The merpersona of The Mermaid Hour

The merpersona of The Mermaid Hour

The merpersona of The Mermaid Hour

A conversation with Michael Cavazos

While the actors reach the midway point of The Mermaid Hour, we thought we ought to explore the meaning behind the name of the show. The Merperson, played stunningly by Michael Cavazos, appears not only as a striking symbol of gender fluidity and binary-breaking beauty, but as an onstage character as well. We had a chance to ask Michael some questions about his part in the show, and to offer some perspective on this mysterious entity.


The Mermaid Hour is a part of a NNPN Rolling World Premiere, with three other productions happening parallel to Milagro’s. What is it like being an actor getting to originate a role for a show that has never been done before?
It’s a gift to have been cast in the role and to breathe a little bit of myself into this character. As a queer Latinx performer, I often think about the weight of representation.

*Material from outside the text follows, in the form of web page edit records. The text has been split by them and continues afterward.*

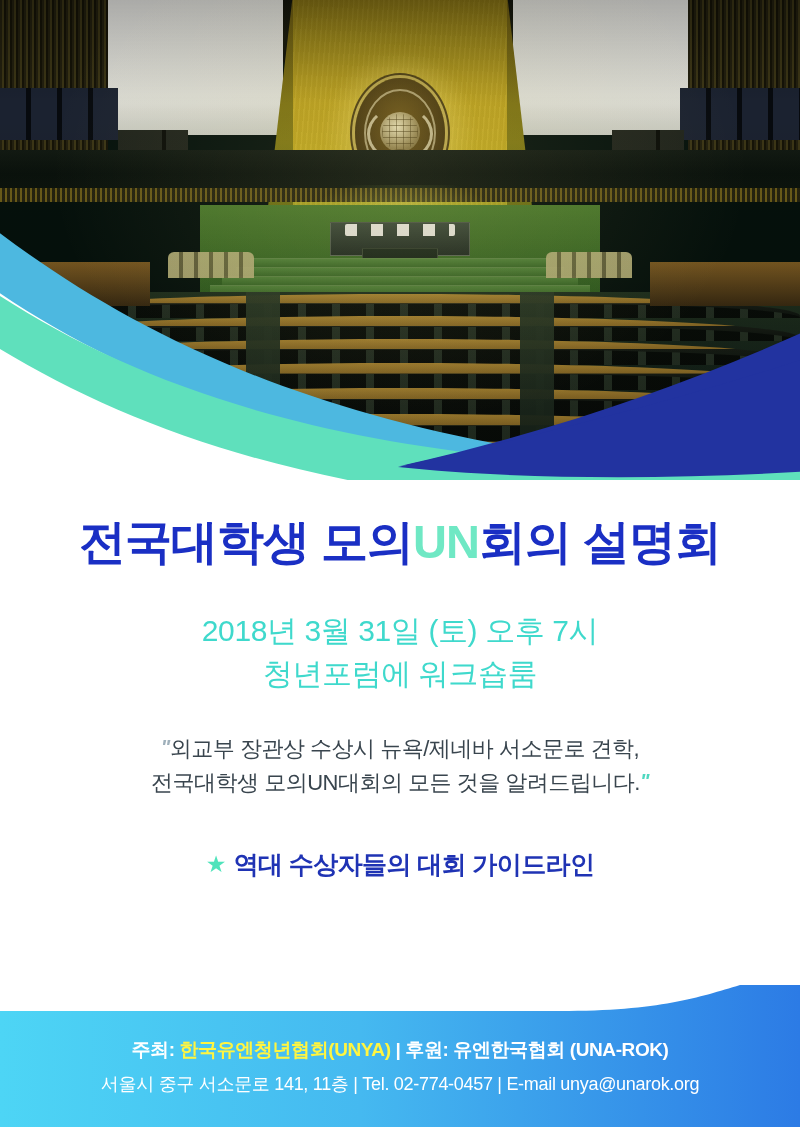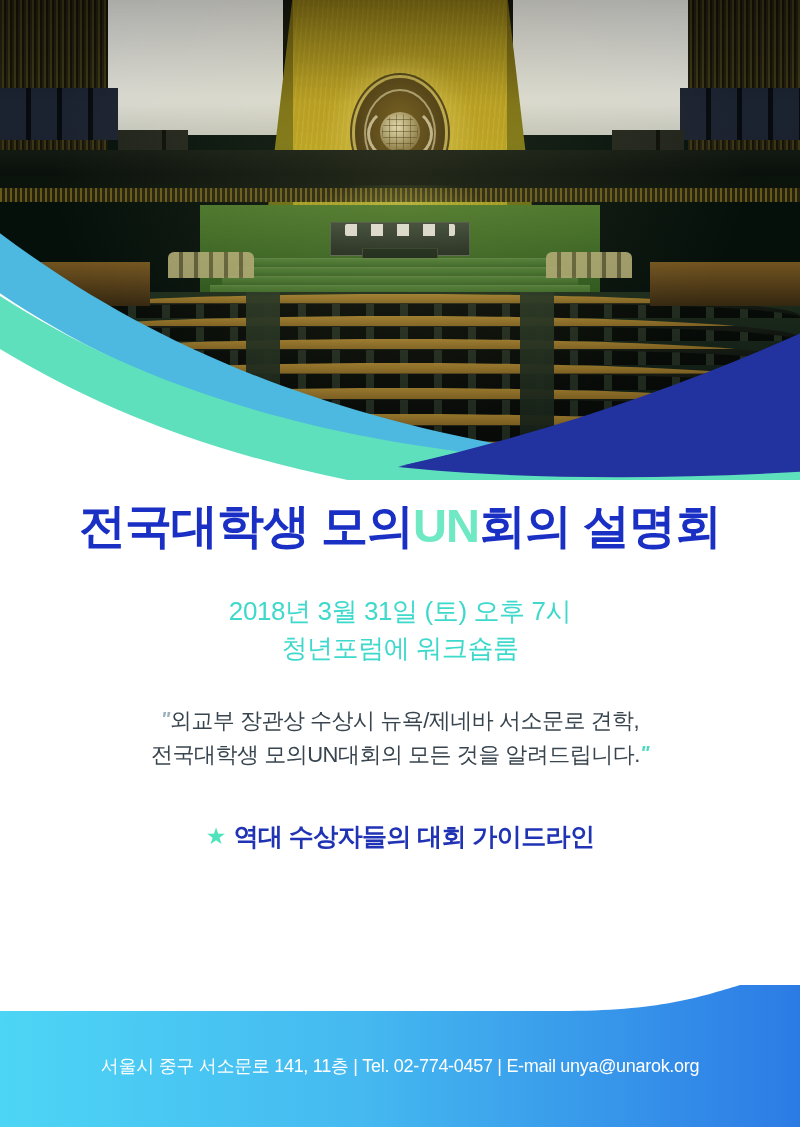--- a/index.html
+++ b/index.html
@@ -269,7 +269,7 @@
     text-align:center;
   }
   .title{
-    margin-top:30px;
+    margin-top:46px;
     font-size:47px;
     font-weight:700;
     letter-spacing:-1px;

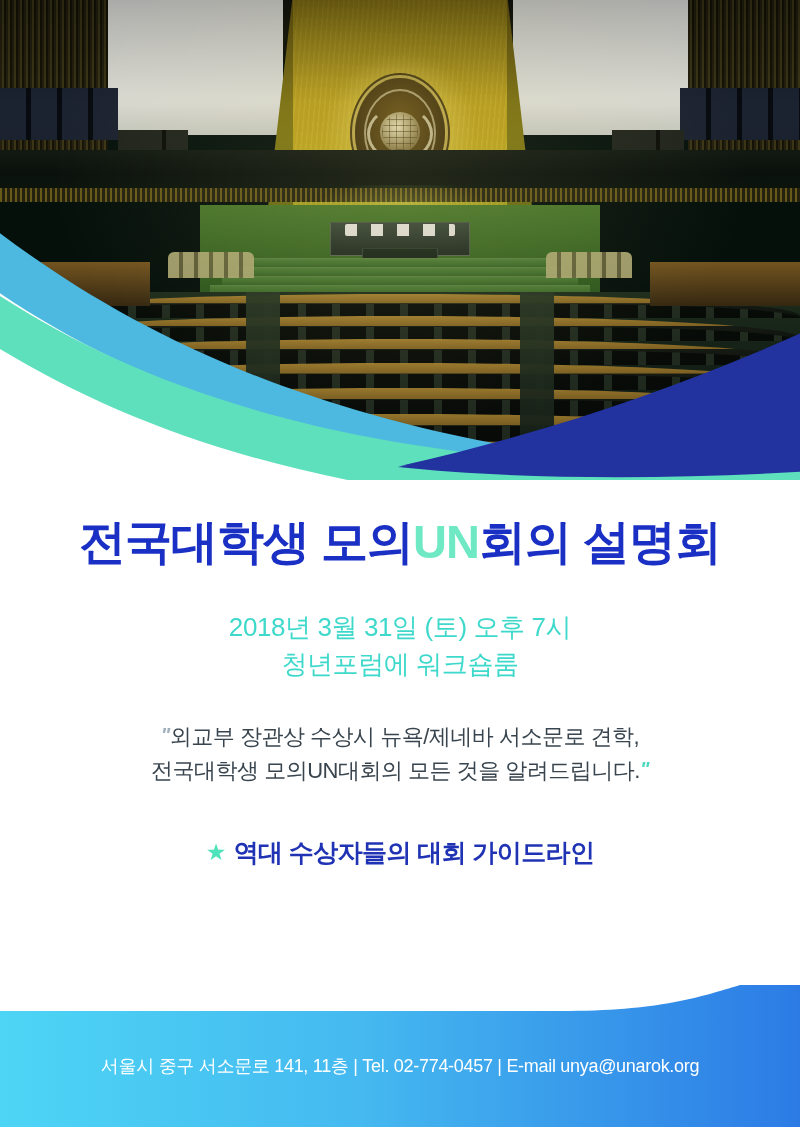--- a/index.html
+++ b/index.html
@@ -281,7 +281,7 @@
 
   .datetime{
     margin-top:40px;
-    font-size:26px;
+    font-size:30px;
     font-weight:400;
     color:#3fd9cc;
     line-height:1.45;

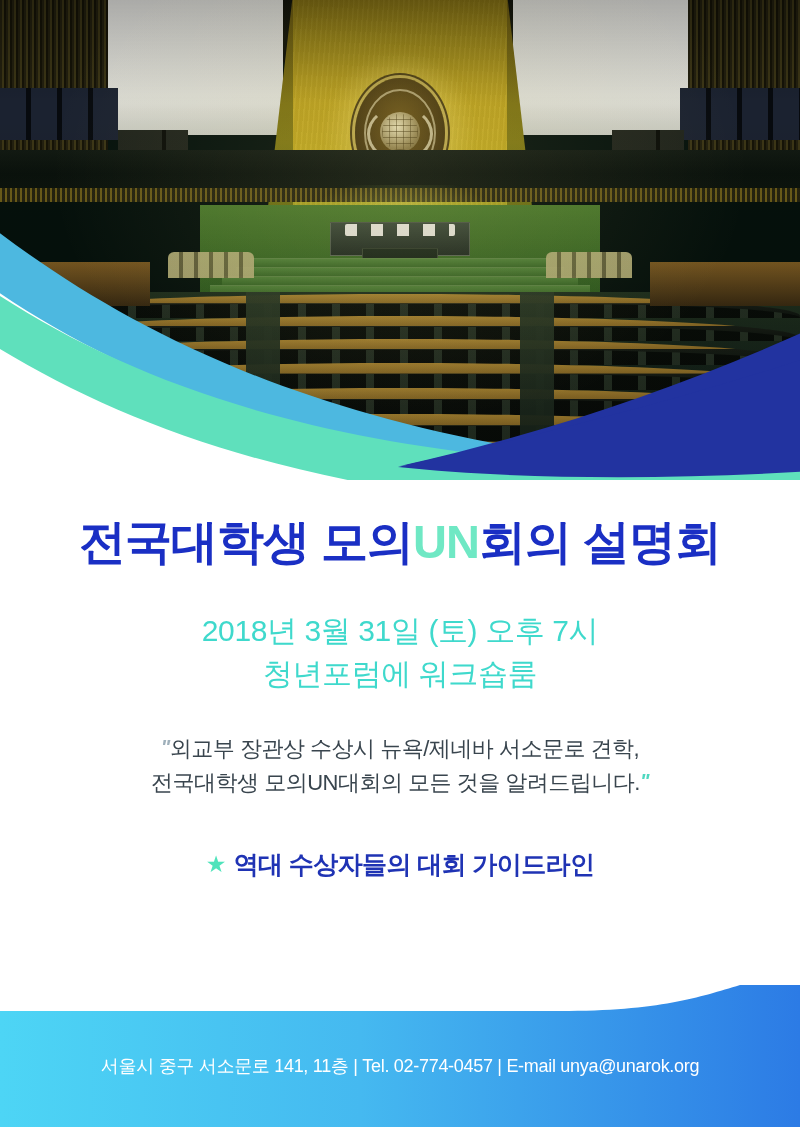--- a/index.html
+++ b/index.html
@@ -450,6 +450,7 @@
       <path d="M 0,26 L 560,26 C 660,26 700,12 740,0 L 800,0 L 800,142 L 0,142 Z" fill="url(#fgrad)"></path>
     </svg>
     <div class="footer-text">
+      <div class="f-line1"><span>주최: </span><span class="hl">한국유엔청년협회(UNYA)</span><span> | 후원: </span><span>유엔한국협회 (UNA-ROK)</span></div>
       <div class="f-line2">서울시 중구 서소문로 141, 11층 | Tel. 02-774-0457 | E-mail unya@unarok.org</div>
     </div>
   </div>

I believe it takes courage, strength, a true self-awareness and a steadfastness for a genderqueer person to live their life authentically and wholly, something I am still learning how to do in my own life. Crux is a role-model and an inspiration and yet they are not someone represented this way on stage very often. There is a tenderness in their encouraging words and a resolution to them that inspires me. I try to bring those qualities to my performance.

How do you relate to the themes of the show, and the message that it has to say? Do you have a background on this subject?
It resonates with me in many ways, especially when I think of gender, race and sexuality. In my own life, I identify with the term genderqueer as does my character of Crux/Merperson. Navigating a machismo culture as an effeminate Mexican-American boy in San Antonio was challenging. It was my single mother’s acceptance of who I am that helped me the most to get through some of the tougher times in my adolescence. She did what she could with the knowledge she had but more with the love and support she could provide. In that same way, we see Vi’s working-class parents doing the absolute best they can while fumbling and struggling to do right by their daughter and understand the complexities of the situation while wanting to love and nurture her as best they can.

In the show, you portray the Merperson, a magical character that transcends the binaries between and beyond gender. What is your process to becoming that character night after night?
The physical process of getting into makeup and costume has been very helpful in transforming me into the character. I do my own makeup so literally lock myself in a room, put on the music and voices of women I feel connected to culturally and who have a certain power in their voices, and begin the makeup process. I have been listening to everyone from Selena to Lila Downs. I also enjoy listening to the Greek-American artist Diamanda Galás, who has an especially eerie and powerful voice that feels otherworldly. The costume with it’s metallic sheen, though soft and malleable, reminds me a bit of armor, and I feel empowered by it. Then, reviewing the beautiful text, the poetry in it, always puts me into the right frame of mind.

Given the polarizing conversation around transgenderism in politics and society, why do you feel it’s important for this story to be told?
Trans rights are human rights. Trans stories have too long been hidden and denied. If stories of gender diversity are not shared, how do we expect to evolve as a people? I believe awareness and visibility are important for people to change their attitudes about things they may perceive as different. I do not want to “normalize” anything as I do not believe a trans, genderqueer or queer experience is the same as that of our cis heterosexual counterparts; however, the more these stories are shared the common humanity we share can be celebrated.

What have been your some of your favorite moments of working on this production?
This whole experience has been very positive. I have met many wonderful and talented people on this production. Our director Sacha Reich has been supportive and encouraging. The cast has been warm and has sought authenticity with their portrayals of these complex characters. Off stage they are also playful and quite funny, making each rehearsal a joy. It has also been wonderful to hear from audience members who this story is resonating with, especially those who identify as Latina/o/x and trans or genderqueer who are so moved by seeing someone who looks like them on stage in such a positive role. This gives me hope that more characters like this will be seen on stage at Milagro and beyond.